If approved, exa-cel would be the only genetic therapy for patients in the European Union who are 12 years of age and older with either severe SCD with recurrent vaso-occlusive crises (VOCs) or TDT, for whom hematopoietic stem cell (HSC) transplantation is appropriate and a human leukocyte antigen matched related HSC donor is not available. An approval decision by the European Commission is expected in February 2024.

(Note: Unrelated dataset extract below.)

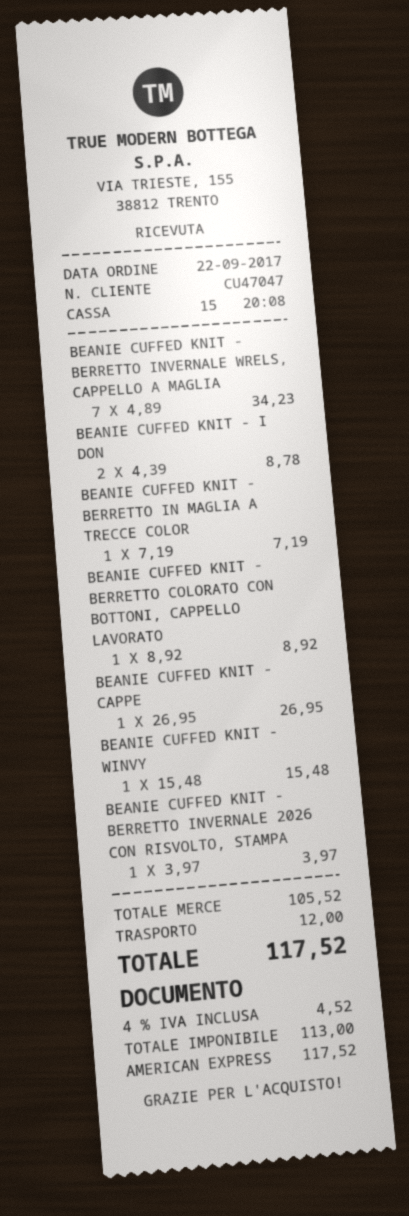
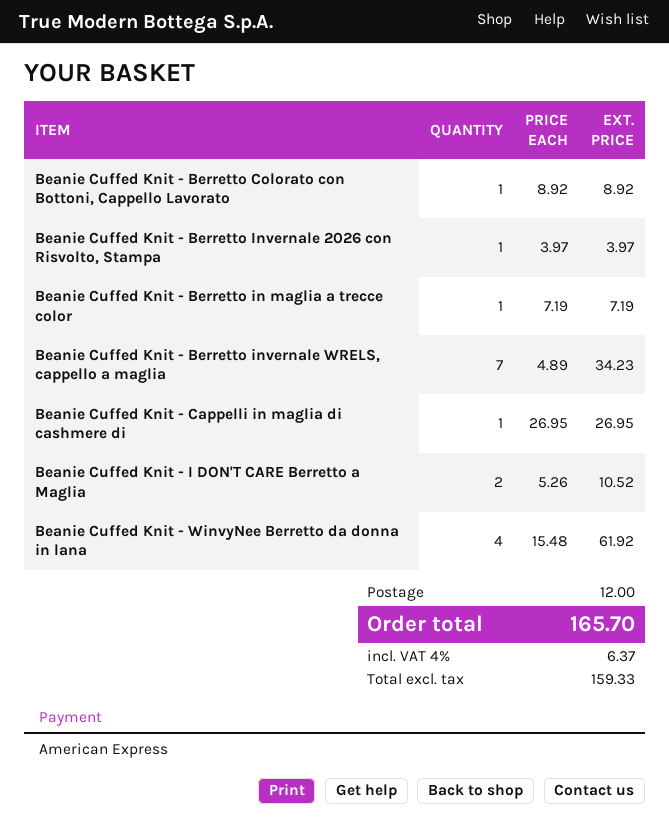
BEANIE CUFFED KNIT - I DON: 2 x 4.39 = 8.78 -> 2 x 5.26 = 10.52
BEANIE CUFFED KNIT - WINVY: 1 x 15.48 = 15.48 -> 4 x 15.48 = 61.92
net: 113.00 -> 159.33
tax: 4% = 4.52 -> 4% = 6.37
total: 117.52 -> 165.70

“This positive opinion is yet another important regulatory milestone underscoring the potentially transformative benefit of CASGEVY for eligible patients with sickle cell and transfusion-dependent beta thalassemia,” said Nia Tatsis, Ph.D., Executive Vice President and Chief Regulatory and Quality Officer at Vertex.
“There is an urgent need for new potentially curative treatments in beta thalassemia and sickle cell disease, as people with these diseases still have a shorter life expectancy than the general population and an impaired quality of life,” said Franco Locatelli, M.D., Ph.D., Principal investigator in the CLIMB-111 and CLIMB-121 studies, Professor of Pediatrics at the Catholic University of the Sacred Heart, Rome, and Director of the Department of Pediatric Hematology and Oncology at the Bambino Gesù Children’s Hospital. “As an investigator, I have witnessed first-hand the transformative impact exa-cel can have on patients’ lives and I eagerly await the approval in the European Union.”
About Sickle Cell Disease (SCD)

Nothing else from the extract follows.